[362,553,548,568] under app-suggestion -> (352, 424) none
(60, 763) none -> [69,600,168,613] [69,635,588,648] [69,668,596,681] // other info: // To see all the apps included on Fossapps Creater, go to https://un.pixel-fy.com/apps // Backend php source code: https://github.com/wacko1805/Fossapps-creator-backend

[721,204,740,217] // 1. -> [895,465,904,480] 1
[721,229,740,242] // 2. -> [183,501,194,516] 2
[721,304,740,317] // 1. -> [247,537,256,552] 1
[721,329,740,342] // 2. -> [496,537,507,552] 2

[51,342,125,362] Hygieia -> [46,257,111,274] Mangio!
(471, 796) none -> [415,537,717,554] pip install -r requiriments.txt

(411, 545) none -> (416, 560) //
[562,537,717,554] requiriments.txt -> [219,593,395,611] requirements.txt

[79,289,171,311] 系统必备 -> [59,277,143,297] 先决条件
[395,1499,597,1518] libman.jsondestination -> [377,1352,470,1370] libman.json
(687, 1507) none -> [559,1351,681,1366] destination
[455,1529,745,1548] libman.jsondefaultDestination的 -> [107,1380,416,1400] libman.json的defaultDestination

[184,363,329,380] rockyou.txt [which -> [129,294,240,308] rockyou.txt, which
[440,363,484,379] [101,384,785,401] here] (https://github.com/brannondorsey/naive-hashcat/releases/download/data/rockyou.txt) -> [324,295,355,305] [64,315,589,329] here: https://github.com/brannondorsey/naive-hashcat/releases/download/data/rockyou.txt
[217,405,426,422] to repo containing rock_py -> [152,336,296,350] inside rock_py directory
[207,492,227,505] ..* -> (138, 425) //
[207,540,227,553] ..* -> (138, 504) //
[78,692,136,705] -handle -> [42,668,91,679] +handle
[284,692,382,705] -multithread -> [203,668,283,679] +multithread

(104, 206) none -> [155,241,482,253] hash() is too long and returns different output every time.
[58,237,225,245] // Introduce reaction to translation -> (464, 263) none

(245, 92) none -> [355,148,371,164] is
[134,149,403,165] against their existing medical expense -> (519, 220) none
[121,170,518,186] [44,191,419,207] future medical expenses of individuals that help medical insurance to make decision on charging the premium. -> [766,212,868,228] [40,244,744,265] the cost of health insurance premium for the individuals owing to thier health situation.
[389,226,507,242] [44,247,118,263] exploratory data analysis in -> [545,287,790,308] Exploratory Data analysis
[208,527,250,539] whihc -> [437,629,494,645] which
##############################
--- ACTIVITY ---
Repeat the material above exactly, beginning with its first line and ending with the line that holds "[455,1529,745,1548] libman.jsondefaultDestination的 ->", and leave out everything else.

--- EXPECTED OUTPUT ---
[362,553,548,568] under app-suggestion -> (352, 424) none
(60, 763) none -> [69,600,168,613] [69,635,588,648] [69,668,596,681] // other info: // To see all the apps included on Fossapps Creater, go to https://un.pixel-fy.com/apps // Backend php source code: https://github.com/wacko1805/Fossapps-creator-backend

[721,204,740,217] // 1. -> [895,465,904,480] 1
[721,229,740,242] // 2. -> [183,501,194,516] 2
[721,304,740,317] // 1. -> [247,537,256,552] 1
[721,329,740,342] // 2. -> [496,537,507,552] 2

[51,342,125,362] Hygieia -> [46,257,111,274] Mangio!
(471, 796) none -> [415,537,717,554] pip install -r requiriments.txt

(411, 545) none -> (416, 560) //
[562,537,717,554] requiriments.txt -> [219,593,395,611] requirements.txt

[79,289,171,311] 系统必备 -> [59,277,143,297] 先决条件
[395,1499,597,1518] libman.jsondestination -> [377,1352,470,1370] libman.json
(687, 1507) none -> [559,1351,681,1366] destination
[455,1529,745,1548] libman.jsondefaultDestination的 -> [107,1380,416,1400] libman.json的defaultDestination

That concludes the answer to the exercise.